Menurutnya, jika dugaan pemaksaan aborsi benar adanya, maka Ipda Fajri sudah masuk dalam kategori pelaku kejahatan dan wajib diproses hukum.
Kasus ini mencuat setelah korban, VF, mengungkapkan pengalamannya di media sosial. Ia mengaku dipaksa melakukan aborsi oleh Ipda Fajri, yang merupakan lulusan Akpol 2023. Akibat tindakan tersebut, VF mengalami infeksi rahim dan kista, bahkan terancam tak bisa memiliki keturunan.

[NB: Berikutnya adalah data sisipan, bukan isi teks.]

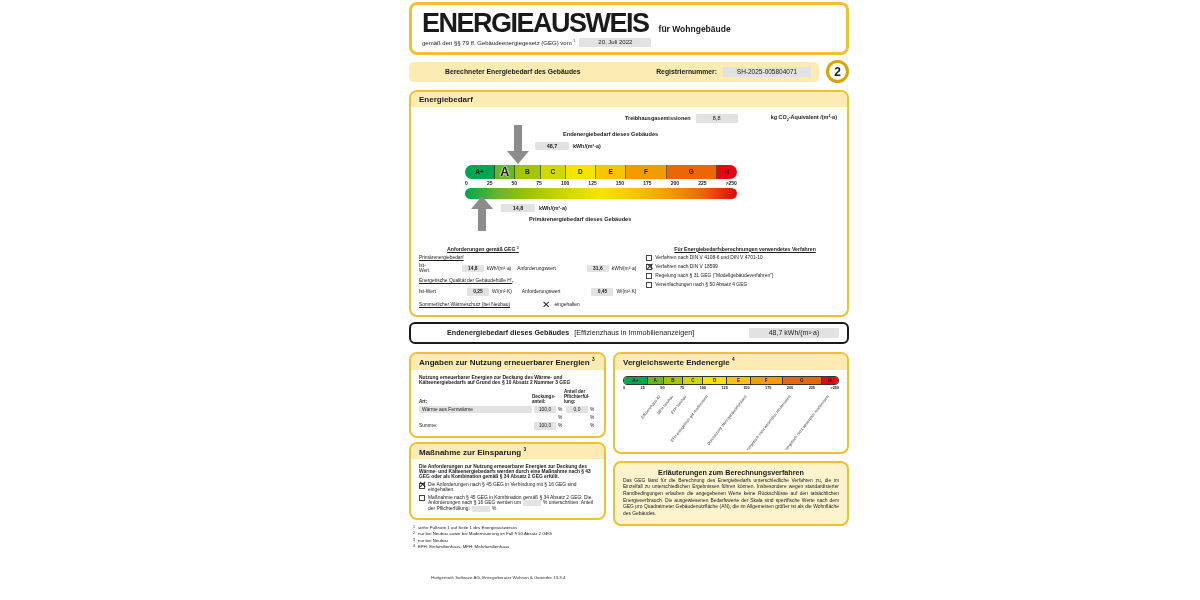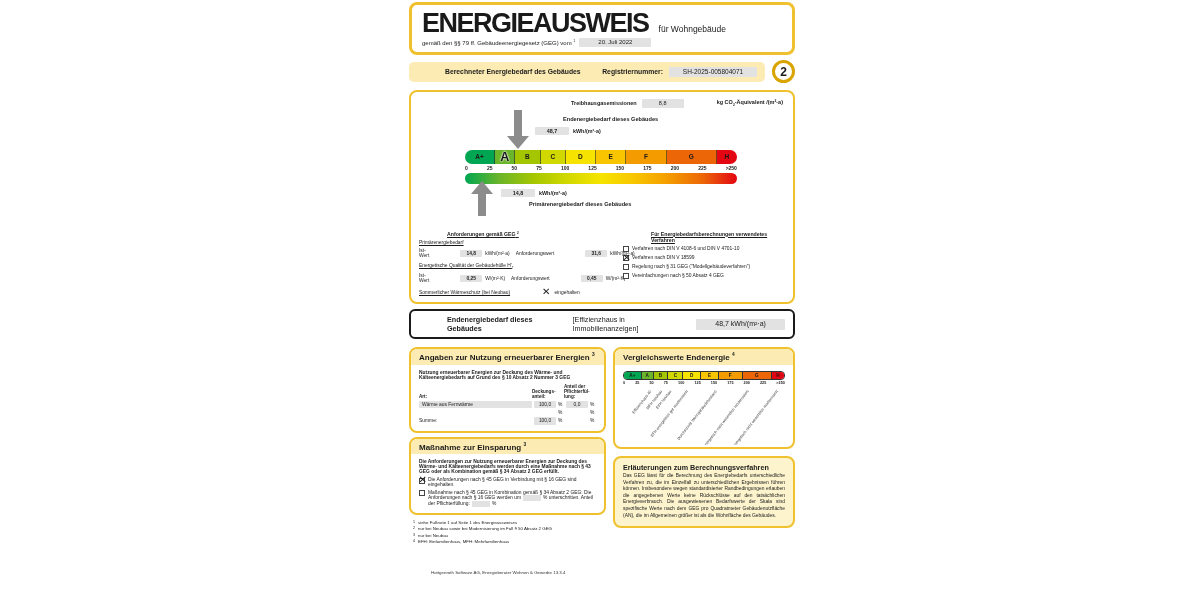"ENERGIEAUSWEIS" .doc { width: 386px -> 440px }
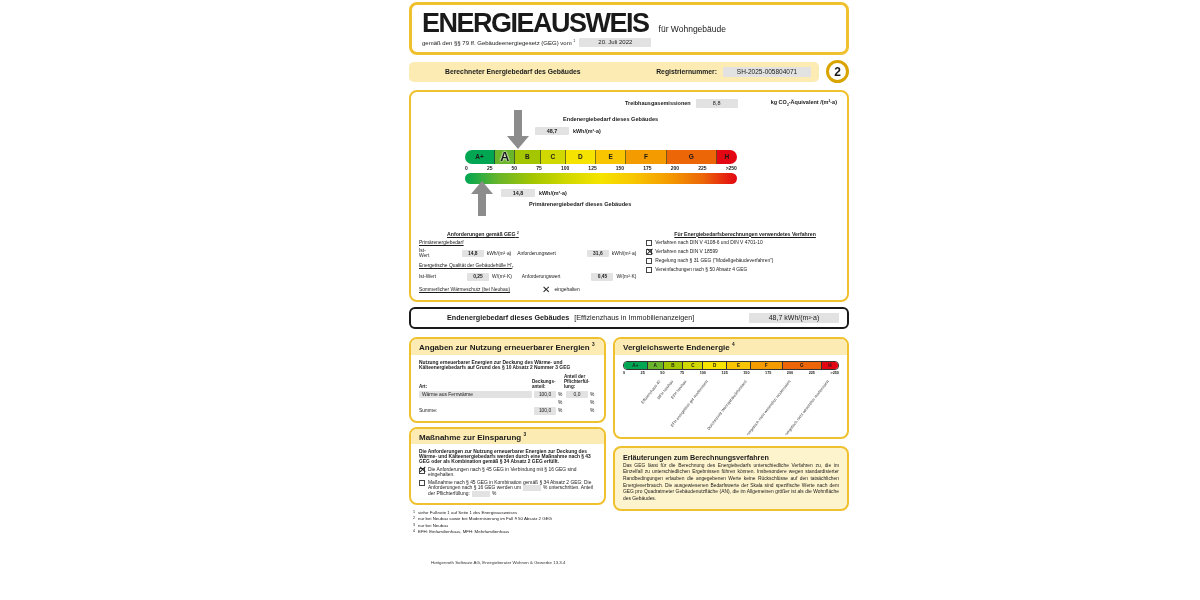"für Wohngebäude" .hdr-sub { font-weight: normal -> bold }
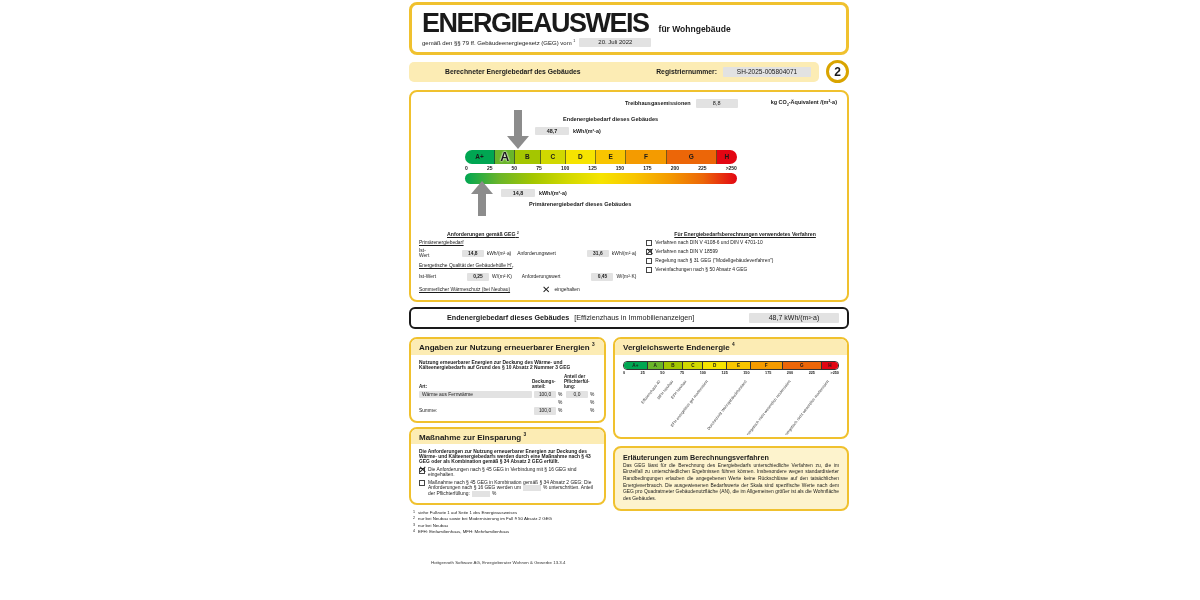"Energiebedarf" div.sec-strip { html: none -> <div>Energiebedarf</div> }
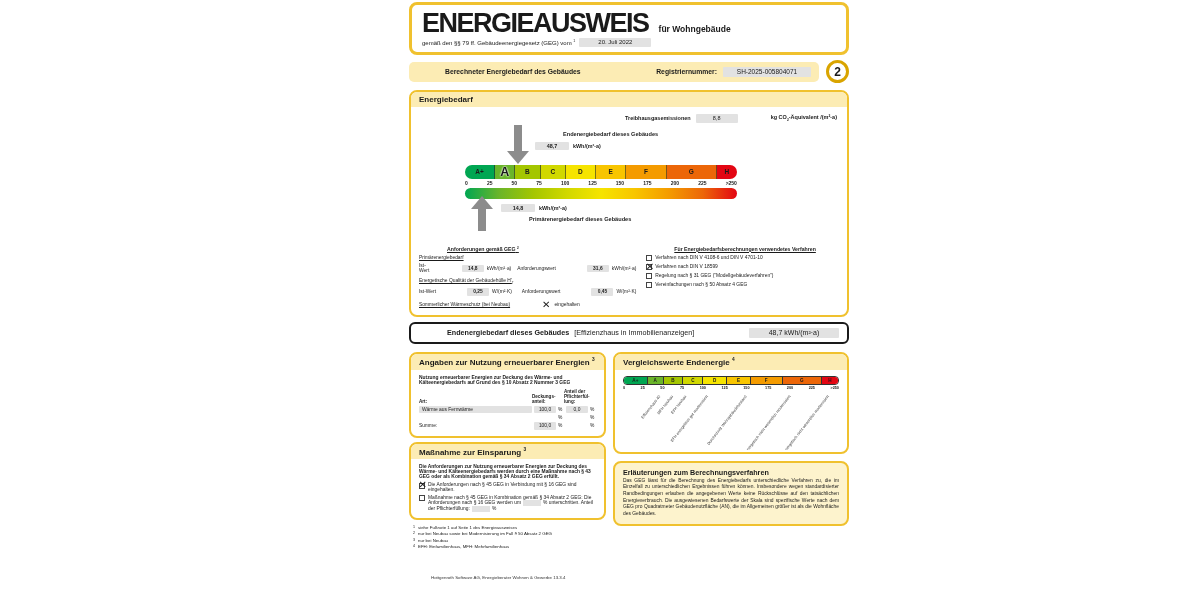"Erläuterungen zum Berechnungsverfahren" .explain h3 { text-align: none -> center }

Polda Aceh sempat mencopot Ipda Fajri dari jabatannya. Namun, alih-alih menyeretnya ke meja hijau, polisi justru mempertemukan kedua belah pihak di Bali untuk berdamai.
“Dengan hasil sepakat berdamai dan tidak memperpanjang permasalahan,” ujar Kabid Propam Polda Aceh, Kombes Edwwi Kurniyanto.
Namun, Komisi III DPR RI menolak keras keputusan tersebut. Mereka menuntut agar kasus ini tetap diproses secara hukum, bukan sekadar diselesaikan dengan mediasi. (**)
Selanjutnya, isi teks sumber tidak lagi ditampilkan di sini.